YOUR GOAL :: Word for word, output every line of the material below, minus pictures.

LISTED RECORDS ::

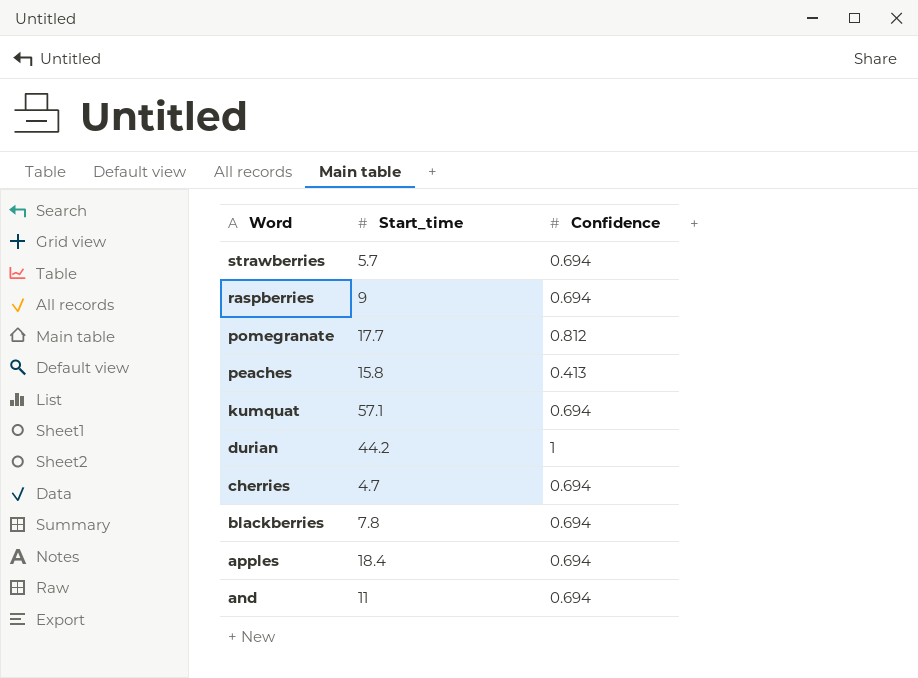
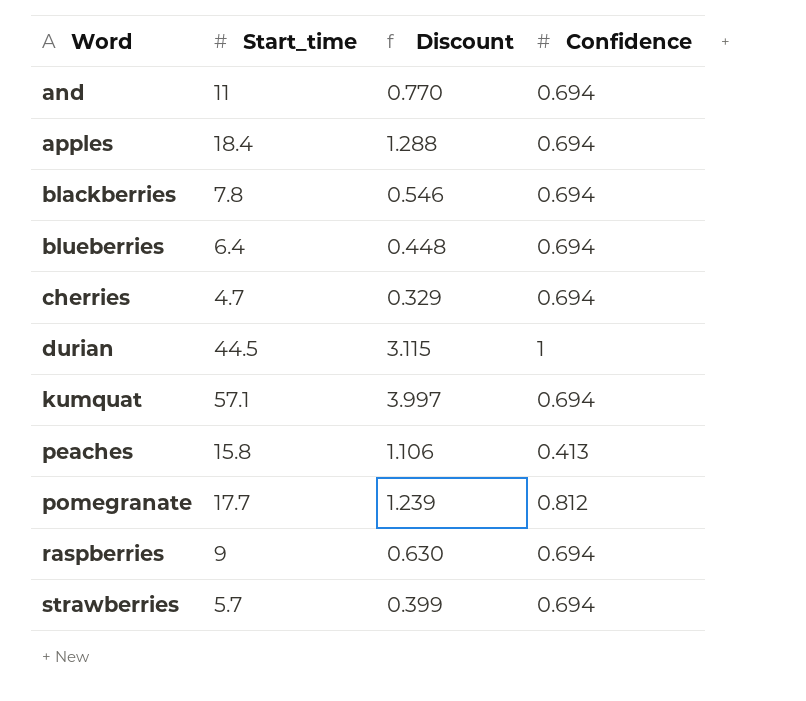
row order: Word descending -> Word ascending
column Discount | formula: none -> [Start_time] * 0.07
row blueberries: none -> 6.4 | 0.448 | 0.694
durian | Start_time: 44.2 -> 44.5

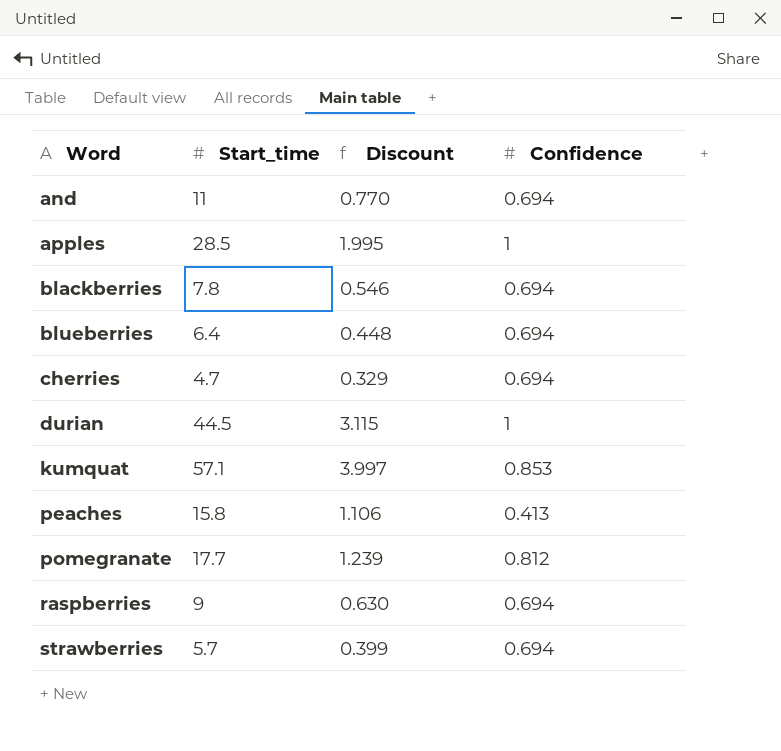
apples | Start_time: 18.4 -> 28.5
apples | Discount: 1.288 -> 1.995
apples | Confidence: 0.694 -> 1
kumquat | Confidence: 0.694 -> 0.853

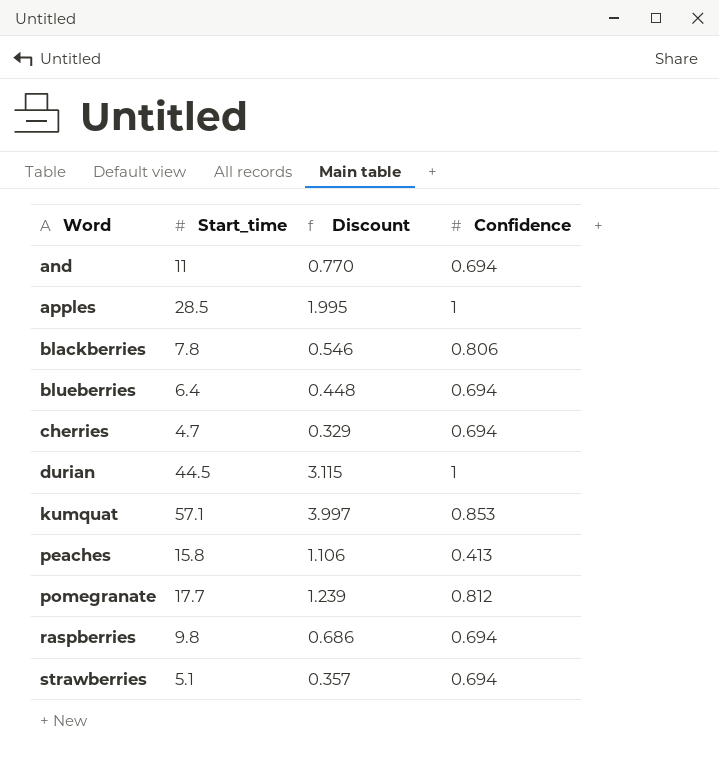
blackberries | Confidence: 0.694 -> 0.806
raspberries | Start_time: 9 -> 9.8
raspberries | Discount: 0.630 -> 0.686
strawberries | Start_time: 5.7 -> 5.1
strawberries | Discount: 0.399 -> 0.357

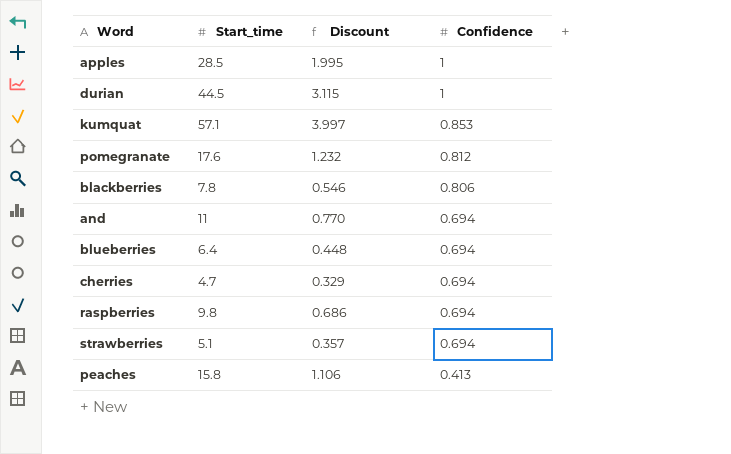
row order: Word ascending -> Confidence descending
pomegranate | Start_time: 17.7 -> 17.6
pomegranate | Discount: 1.239 -> 1.232

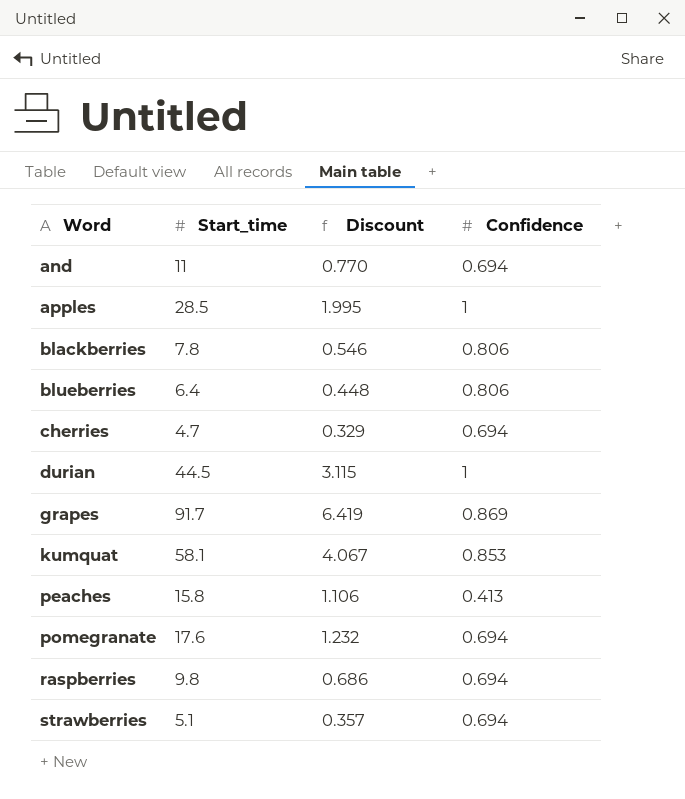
row order: Confidence descending -> Word ascending
blueberries | Confidence: 0.694 -> 0.806
row grapes: none -> 91.7 | 6.419 | 0.869
kumquat | Start_time: 57.1 -> 58.1
kumquat | Discount: 3.997 -> 4.067
pomegranate | Confidence: 0.812 -> 0.694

SOLUTION BELOW ::
row order: Word descending -> Word ascending
column Discount | formula: none -> [Start_time] * 0.07
row blueberries: none -> 6.4 | 0.448 | 0.694
durian | Start_time: 44.2 -> 44.5

apples | Start_time: 18.4 -> 28.5
apples | Discount: 1.288 -> 1.995
apples | Confidence: 0.694 -> 1
kumquat | Confidence: 0.694 -> 0.853

blackberries | Confidence: 0.694 -> 0.806
raspberries | Start_time: 9 -> 9.8
raspberries | Discount: 0.630 -> 0.686
strawberries | Start_time: 5.7 -> 5.1
strawberries | Discount: 0.399 -> 0.357

row order: Word ascending -> Confidence descending
pomegranate | Start_time: 17.7 -> 17.6
pomegranate | Discount: 1.239 -> 1.232

row order: Confidence descending -> Word ascending
blueberries | Confidence: 0.694 -> 0.806
row grapes: none -> 91.7 | 6.419 | 0.869
kumquat | Start_time: 57.1 -> 58.1
kumquat | Discount: 3.997 -> 4.067
pomegranate | Confidence: 0.812 -> 0.694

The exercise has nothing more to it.